Pull Assets To Local Storage With Python

Pull Assets To Local Storage With Python

Export assets from Content Builder to local storage using the REST API.

Jason Hanshaw
18 minute read

In my experience developing in Salesforce Marketing Cloud, one of the more frustrating aspects has been a lack of real version-control for assets in the platform. Most solutions involve either complicated integrations or hacky workarounds to prevent unwanted edits, deletions or path changes. Thankfully, the Content Builder REST API provides us with everything we need to create this functionality ourselves.

I'll be going into the complete method of creating your own git-like wrapper for Content Builder assets in a future post but, for now, let's take a look at a piece of that functionality that has broad applications for how we manage our content.

Pulling To Local Storage

In this post, we'll be looking at a python script that will take input from a user and, based on that input, will download Content Builder assets and put them in a folder specified by the input.

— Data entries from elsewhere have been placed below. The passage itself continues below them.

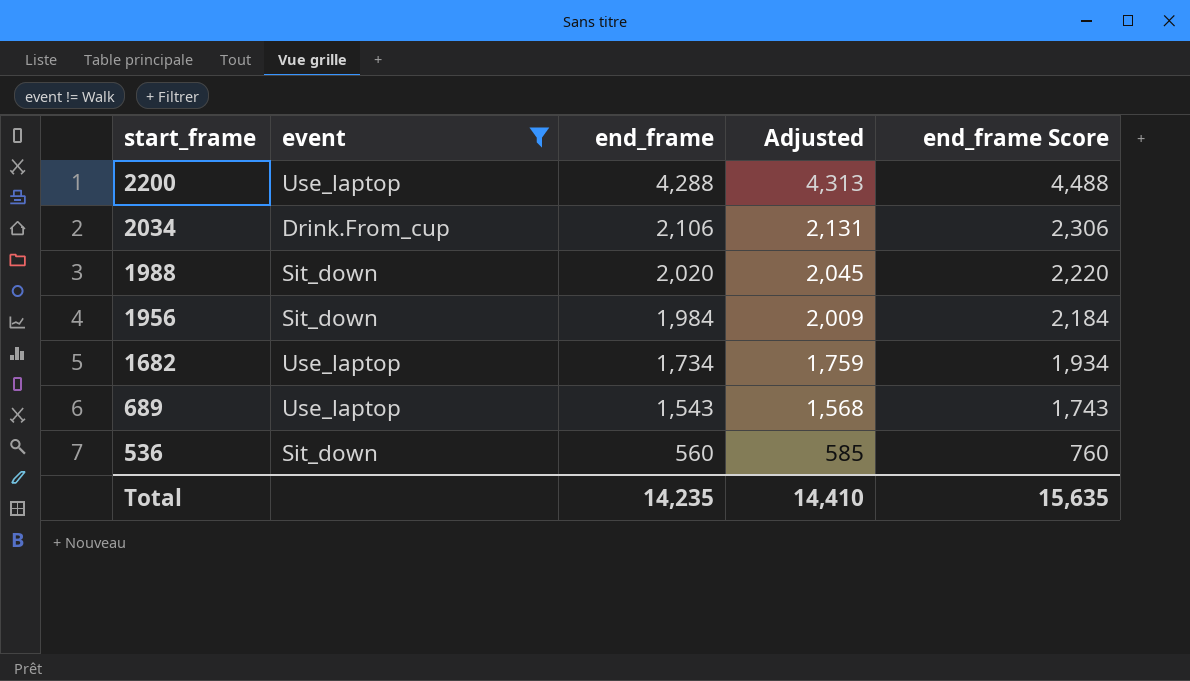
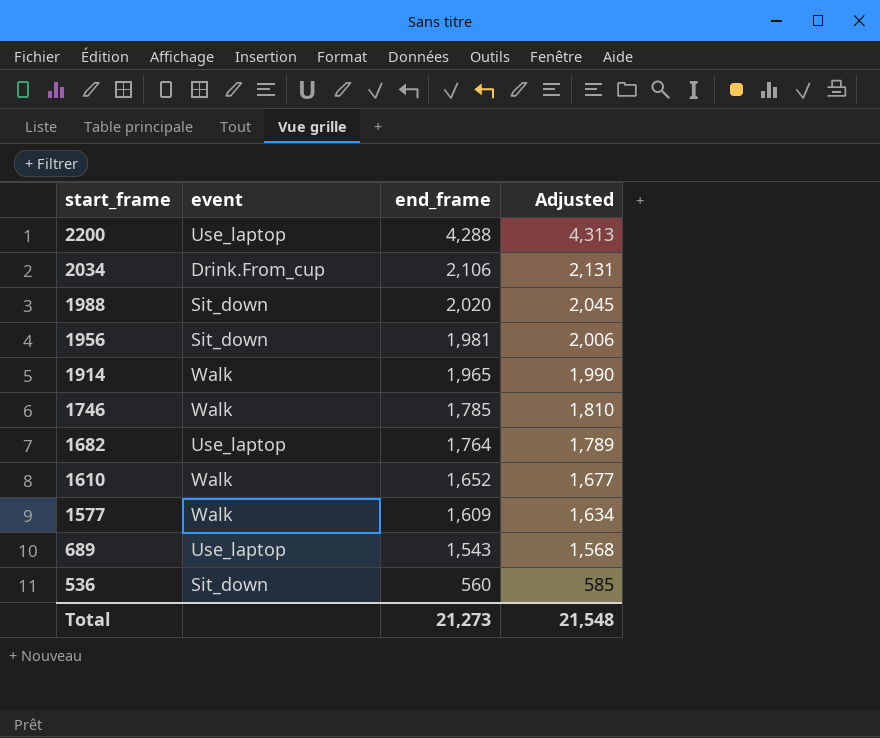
filter: event != Walk -> none
column end_frame Score | formula: [end_frame] + 200 -> none
1956 | end_frame: 1,984 -> 1,981
1956 | Adjusted: 2,009 -> 2,006
1682 | end_frame: 1,734 -> 1,764
1682 | Adjusted: 1,759 -> 1,789
Total | end_frame: 14,235 -> 21,273
Total | Adjusted: 14,410 -> 21,548

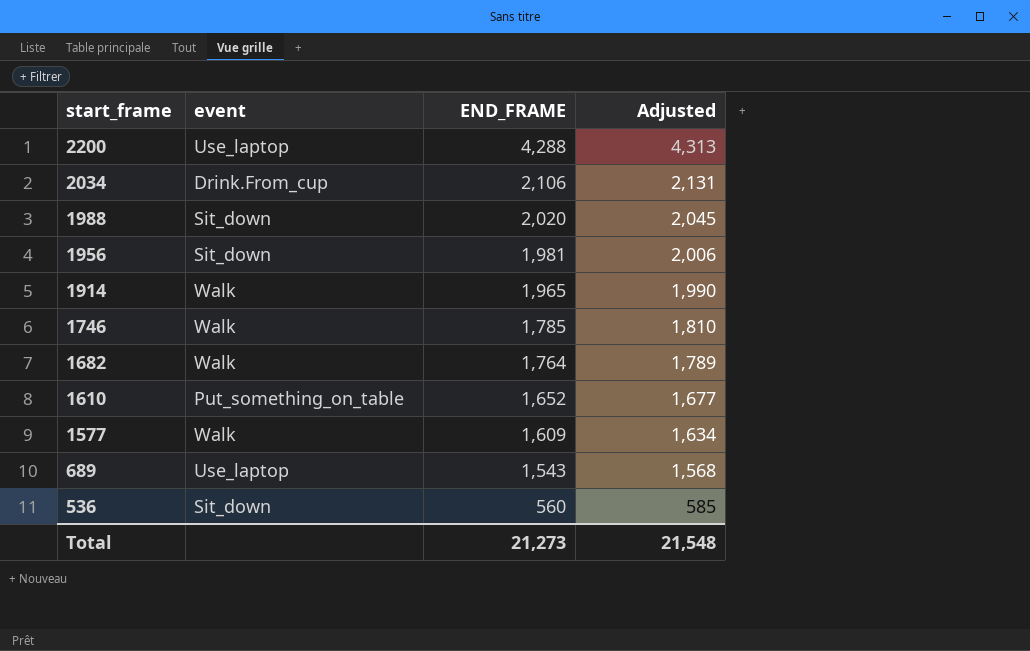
column name: end_frame -> END_FRAME
1682 | event: Use_laptop -> Walk
1610 | event: Walk -> Put_something_on_table

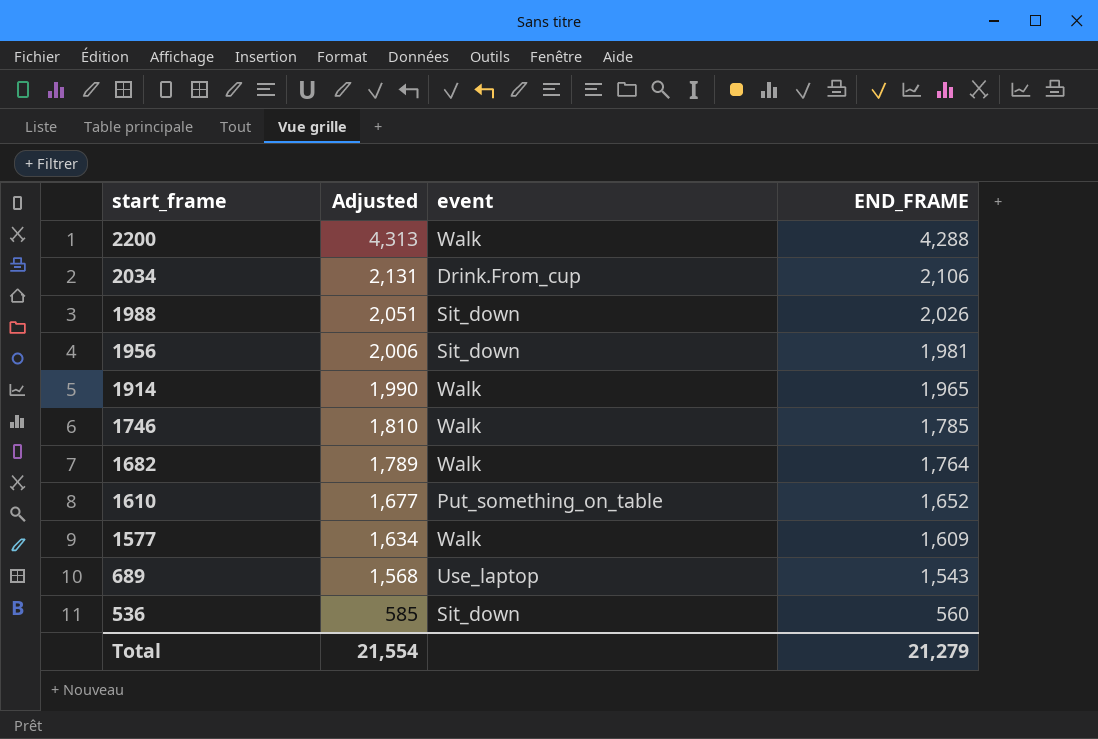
column Adjusted | position: 4 -> 2
2200 | event: Use_laptop -> Walk
1988 | Adjusted: 2,045 -> 2,051
1988 | END_FRAME: 2,020 -> 2,026
Total | Adjusted: 21,548 -> 21,554
Total | END_FRAME: 21,273 -> 21,279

Before we can look at the script, we'll need to configure our system.

Prerequisites

  • Python 3.8.1
  • Installed Package set up in your SFMC Account

If you don't currently have python installed on your local system, here is a guide on how to get set up:

Python 3 Installation Guide

If you are unsure of how to create and install a package in your SFMC account, please refer to the following documentation for more information:

Create and Install Packages

Getting Started

Now that we have both Python and an SFMC package created and installed, we'll start configuring project-specific items. We need to set up our project folder, add libraries and set some environment variables that we can use to make requests to SFMC.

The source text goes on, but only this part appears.